The filing seeking a new Rule 32 hearing argues that the district attorney’s review of the case creates new material evidence that warrants a vacation of the conviction. The lead prosecutor in the case has also requested a new trial.

The Alabama Attorney General’s Office opposes a new hearing for Johnson, arguing that the issues Carr raises were already addressed by the court. According to the law, the court “shall not grant relief on a successive petition on the same or similar grounds on behalf of the same petitioner.”

“Indeed, these factors are successive grounds because they were previously raised in Johnson’s first Rule 32 proceeding,” wrote Jon Hayden, assistant attorney general, in a response to the petition last year.

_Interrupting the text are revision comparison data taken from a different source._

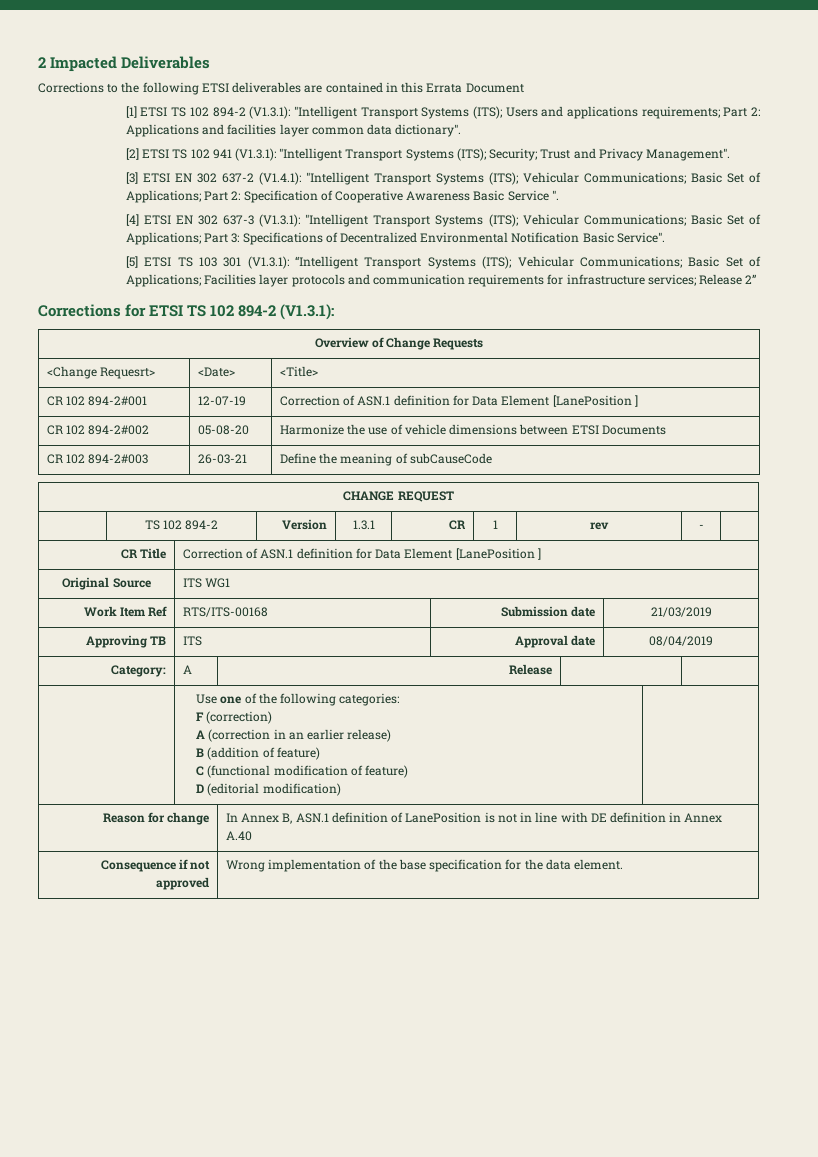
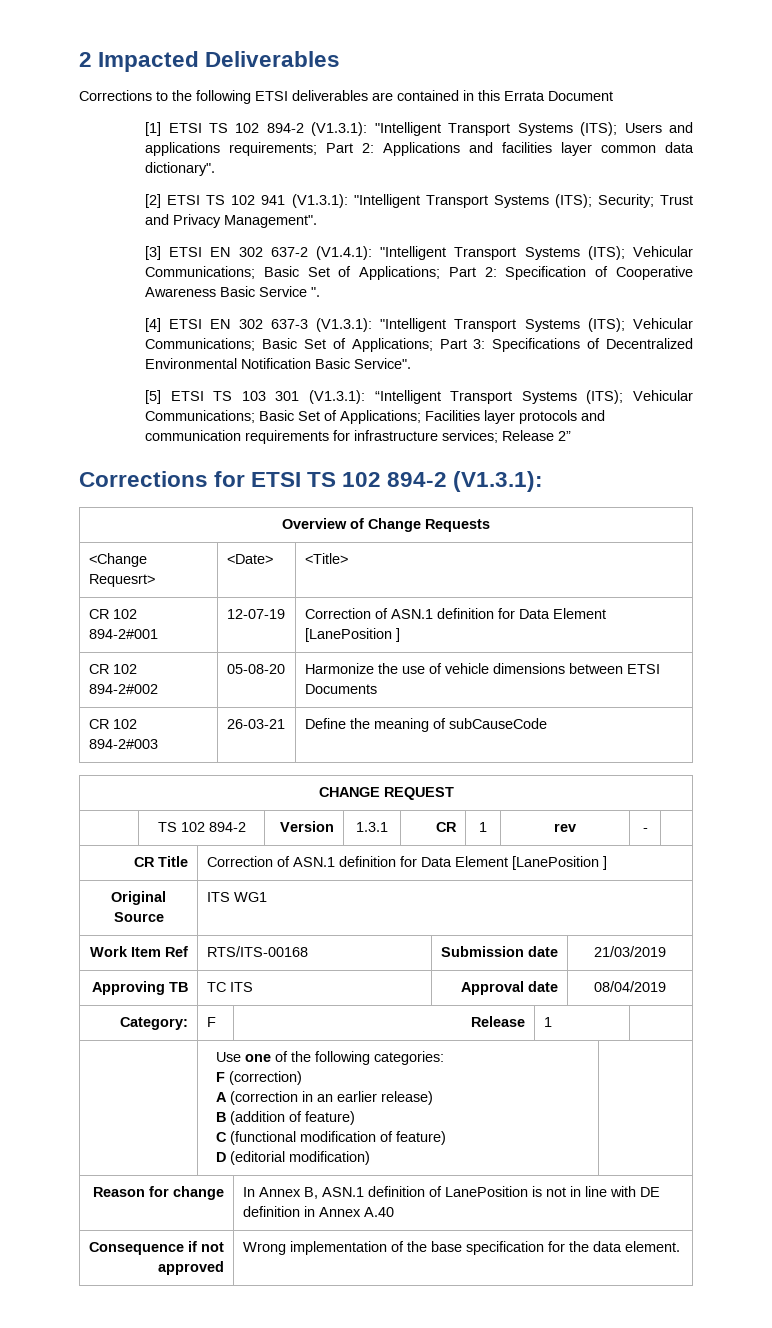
- Approving TB | ITS | Approval date | 08/04/2019
+ Approving TB | TC ITS | Approval date | 08/04/2019
- Category: | A | Release | |
+ Category: | F | Release | 1 |

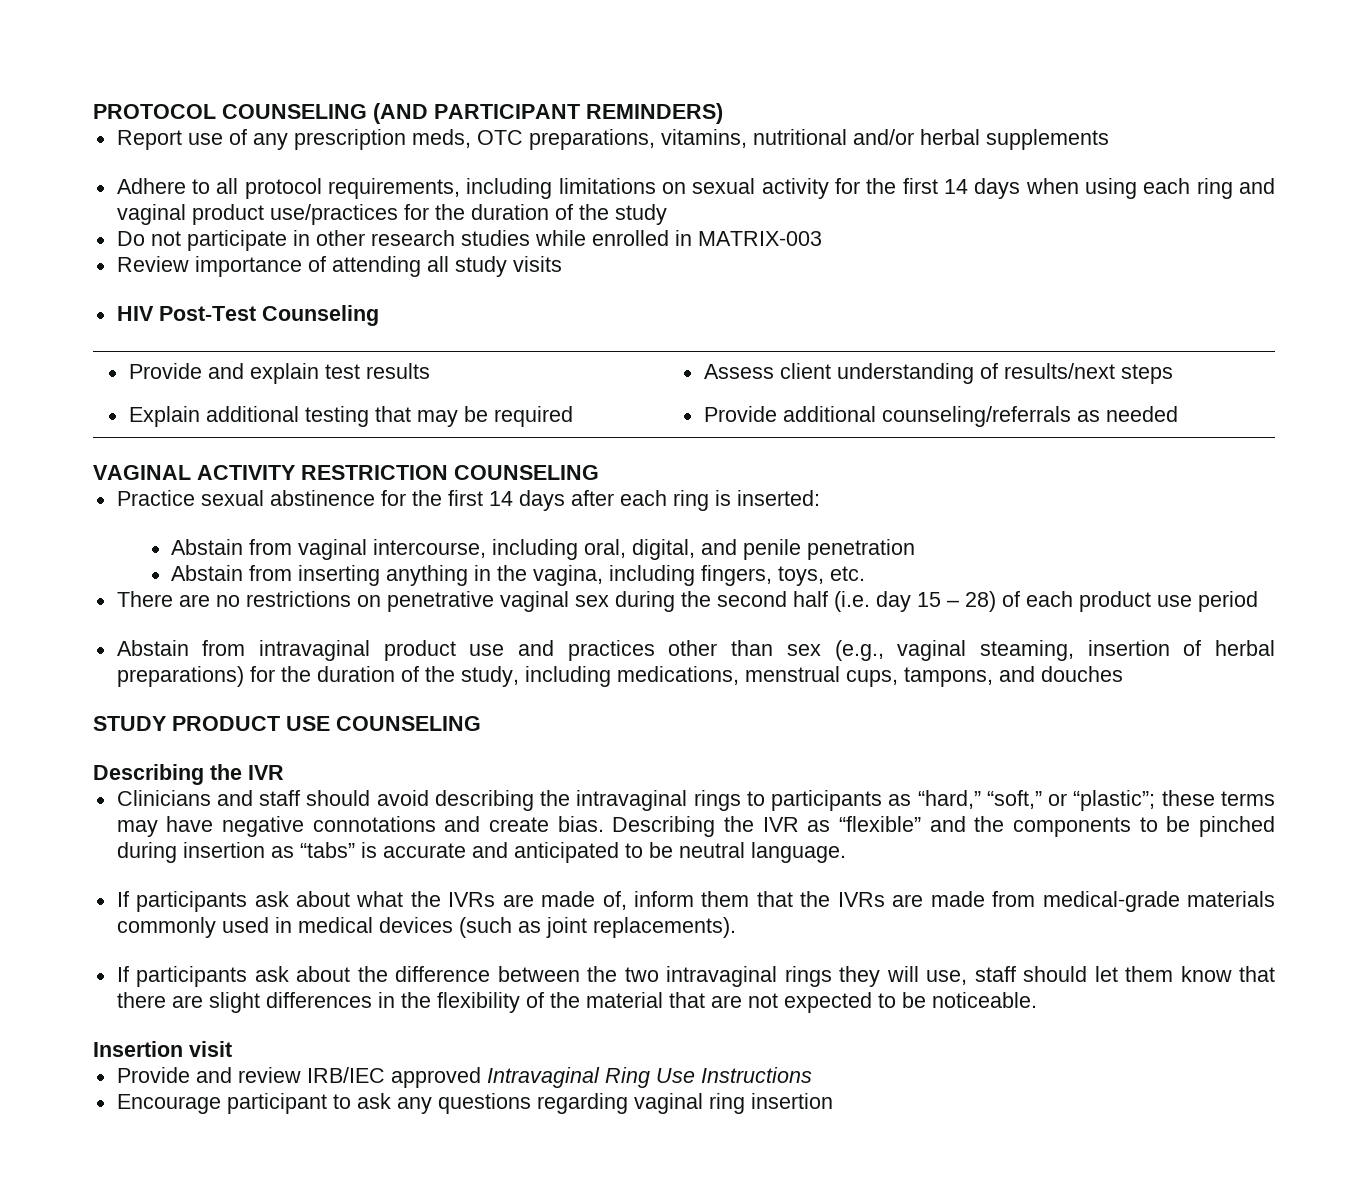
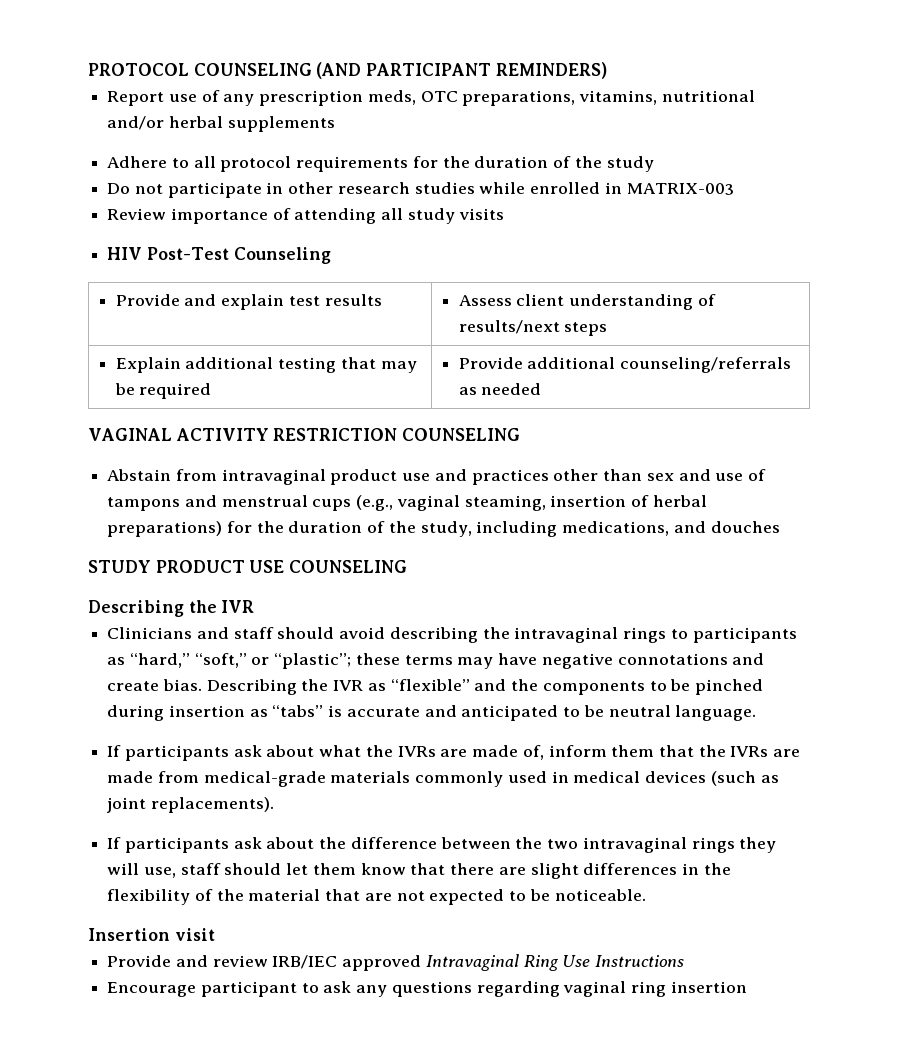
- Adhere to all protocol requirements, including limitations on sexual activity for the first 14 days when using each ring and vaginal product use/practices for the duration of the study
+ Adhere to all protocol requirements for the duration of the study
- Practice sexual abstinence for the first 14 days after each ring is inserted:
- Abstain from vaginal intercourse, including oral, digital, and penile penetration
- Abstain from inserting anything in the vagina, including fingers, toys, etc.
- There are no restrictions on penetrative vaginal sex during the second half (i.e. day 15 – 28) of each product use period
- Abstain from intravaginal product use and practices other than sex (e.g., vaginal steaming, insertion of herbal preparations) for the duration of the study, including medications, menstrual cups, tampons, and douches
+ Abstain from intravaginal product use and practices other than sex and use of tampons and menstrual cups (e.g., vaginal steaming, insertion of herbal preparations) for the duration of the study, including medications, and douches

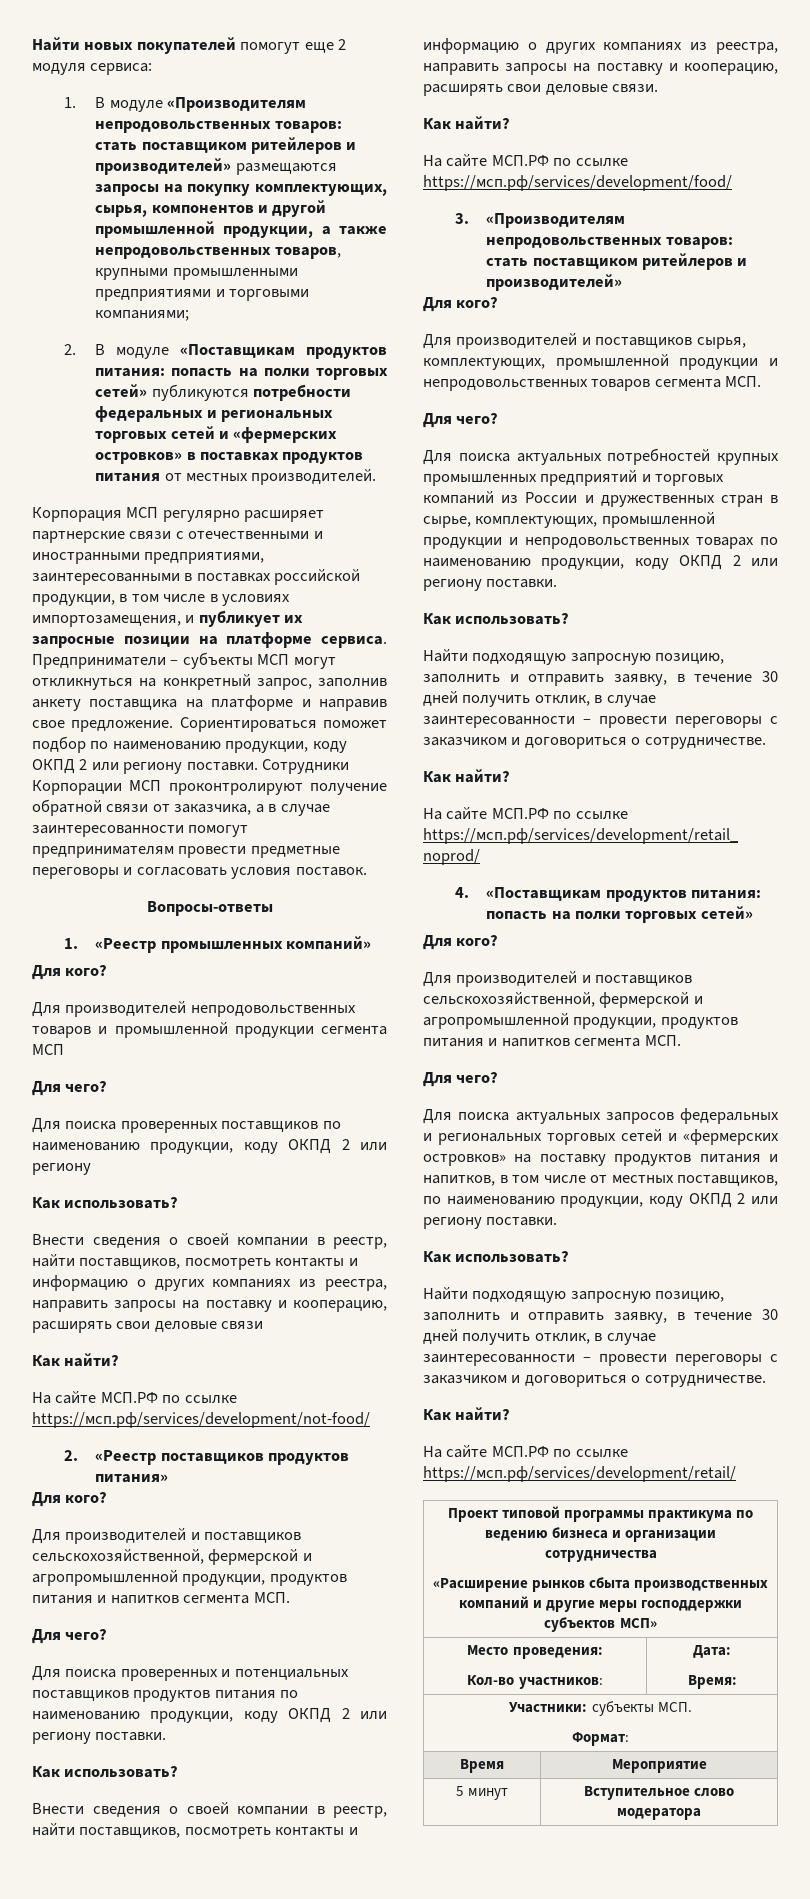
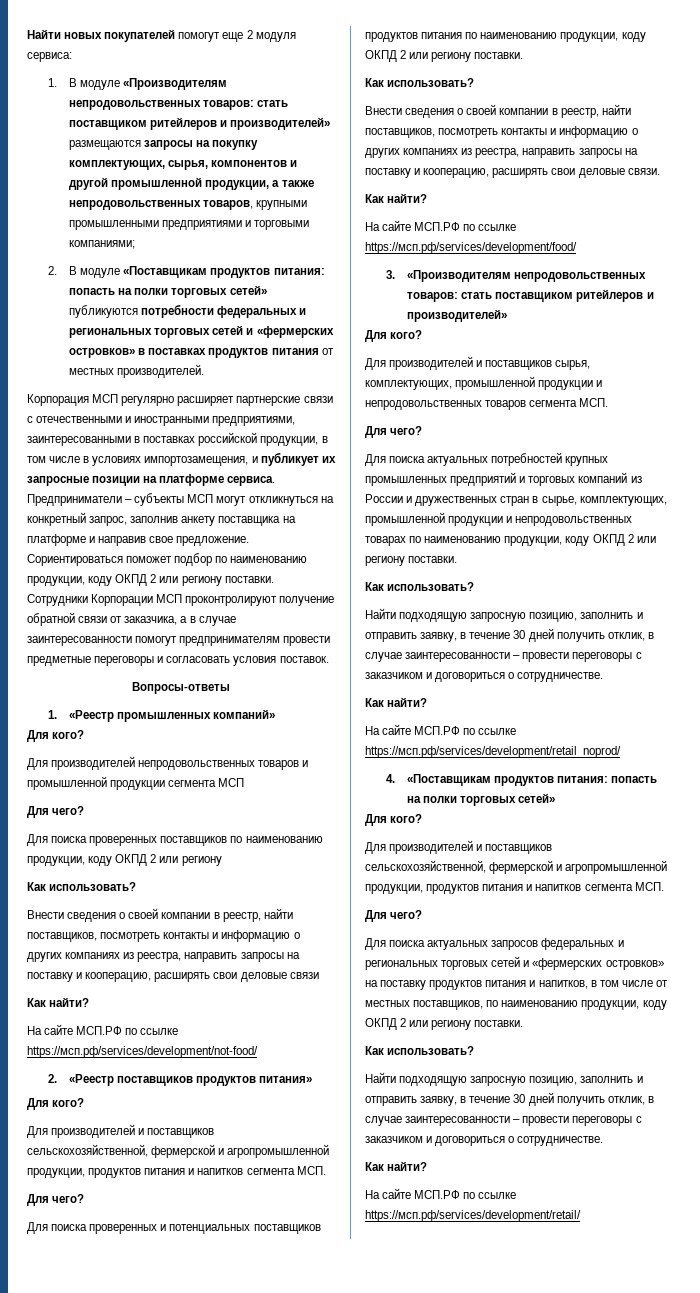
- Проект типовой программы практикума по ведению бизнеса и организации сотрудничества
- «Расширение рынков сбыта производственных компаний и другие меры господдержки субъектов МСП»
- Место проведения:
- Кол-во участников: | Дата:
- Время:
- Участники: субъекты МСП.
- Формат:
- Время | Мероприятие
- 5 минут | Вступительное слово модератора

Carr was one of several who spoke at the Faith Rally in support of Johnson and his effort to secure a new trial to secure his release. Moderator Beth Shelburne, who wrote and reported a podcast that she created about Johnson’s case took the audience through the circumstances surrounding Hardy’s death, along with the subsequent investigation that led to Johnson’s arrest and the problems that arose from the investigation and the following court proceedings.

Johnson’s family would weigh in during the different segments that were aired for the audience to hear.

“Don’t get me wrong, I am totally, totally for justice,” said Antonio Green, Johnson’s cousin. “Anyone who has committed a crime, especially of this magnitude, should be punished. But we should be sure we are punishing the person that committed the crime.”